The big take away for me is about sticking it out and putting yourself in the right position for when the day gets good. Also, about recognizing when the day is good and you can be more aggressive and when the day is winding down and you need to slow down too and stop in climbs that are slower than you had been climbing in during the peak of the day.

It took me the same amount of time to go 5.5 miles as it took me to go 28 miles! That was the difference between the valleys (starting in Lookout and going into the Sequatchie was better conditions) and the time of day. See the different periods of the flight above in the graph A, B, and C.

I was the first to launch at Lookout. I went off the bandit launch. It was around 2:30 and no one had launched yet all day for the most part. But I knew if I wanted a shot at doing this flight it was now or never because we’d soon be running out of daylight considering how long I expected this flight would take me.

So without any indication of lift in front I just took a chance and launched knowing that time was ticking.

I struggled in a bad thermal near the ridge and went out into the valley. I got down around 600′ above the ground and found a thermal! Once I made a couple turns in it, then Eric launched and joined me and we began climbing together.

We went out toward the drive-in theater and got hit by a lot of sink. Eric turned back and I stayed around and caught another thermal and kept working for a long time.

I knew the clearcut area on top of Sand Mountain must have some thermal activity so I kept being patient and working anything I could find until I could make my way on top of Sand. I put Marion County airport on my vario and when I knew I could glide toward that in an emergency, then I switched over the waypoint to my goal of Henson’s.

I passed about 8 pilots who were coming from Henson’s to Lookout. Then over the TN River Gorge I hit the cloud street and was getting up into cloudbase around 8,300′. My hands were freezing and I was constantly trying to warm them.

I high-tailed it to Henson’s and turned around as quick as I could and started back to Lookout, always keeping an eye on my time, and two rounds of high clouds that came and went that could potentially shut me down like 6 years ago, but they burned off.

I took a more direct line through the TN River Gorge. It was risky and something I haven’t done because of the limited landing areas. I had a decent amount of altitude but the Lookout LZ was still a 12.9 glide away according to my vario. I told myself I would find a climb and no matter how slow it was, stay in it until the glide I needed to get into the LZ was in the 8’s because I knew as soon as I left a thermal I was going to hit a lot of sink like I had been throughout the day.

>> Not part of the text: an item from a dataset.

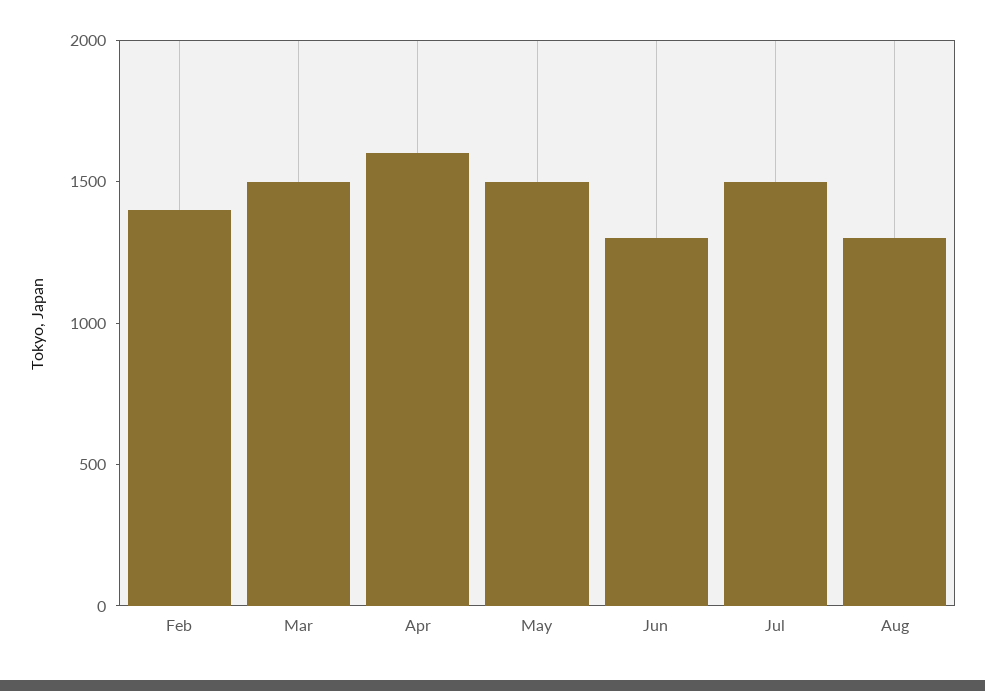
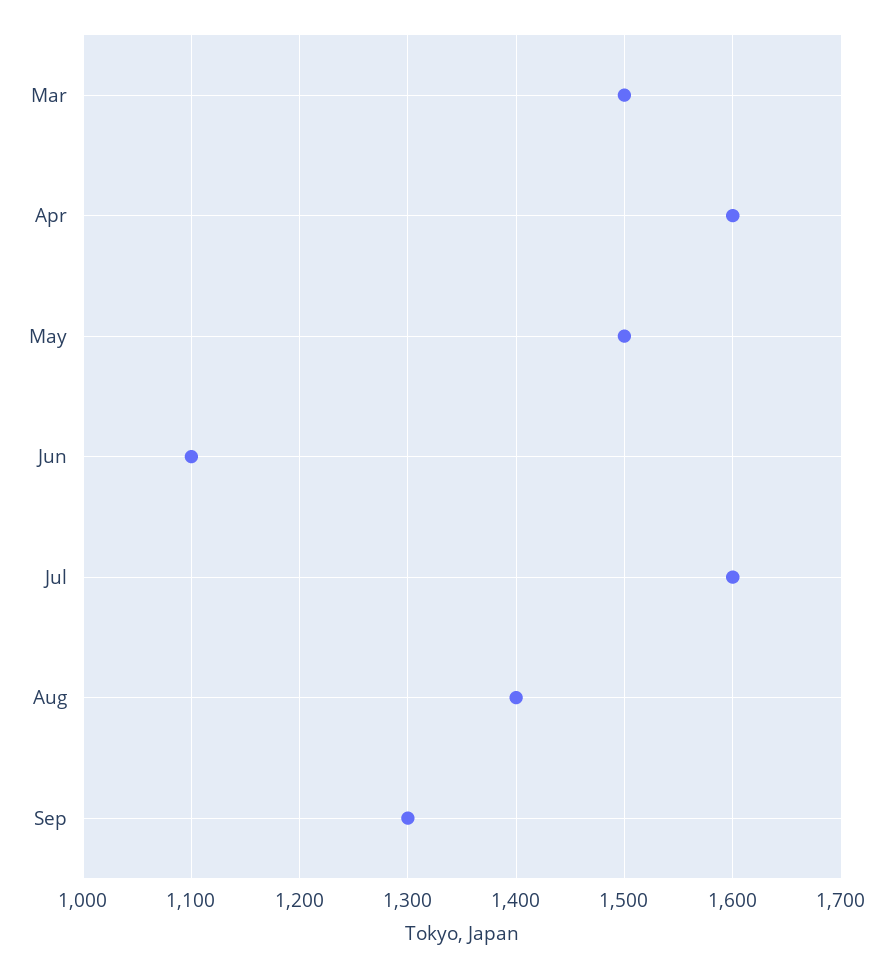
Feb: 1400 -> none
Jun: 1300 -> 1100
Jul: 1500 -> 1600
Aug: 1300 -> 1400
Sep: none -> 1300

Plus there were no more clouds ahead. Throughout the day I was averaging around 5oo fpm or so climbs in thermals and now towards the end of the day I had to settle for about 200 fpm. I knew it’d probably be my last climb so I switched gears into being as patient as possible instead of the charging attitude I had during the peak of the day under the cloud street.

It paid off and my vario told me I had the LZ on glide at about a 8.9 glide. Still skeptical, I started my final glide, porpoising through any lift I could find. I had a couple hundred feet clearance from the foothill in front of the LZ and I had enough altitude to make one turn over the LZ before my approach.

The last hour of my flight I had been breathing heavily. The majority of the flight I was nauseous, maybe from the altitude, my hands were pretty frozen, I’d been fighting a foot cramp, and I could no longer hold my head up. I definitely paid for not having flown in so long and then doing a 4h15m flight!

The tracklog is 108 miles long with all the thermalling and depending on how you measure the flight in distance it was somewhere around 64-68 miles long.

Lots more I could say about this flight. The highlight for me, besides that final glide knowing I made it and had time to enjoy that while still flying, was just the beauty of this area, especially the TN River Gorge area.

Big thanks to Stevie for being willing to drive for me that day, couldn’t have done it without the confidence to know someone had my back! Thanks!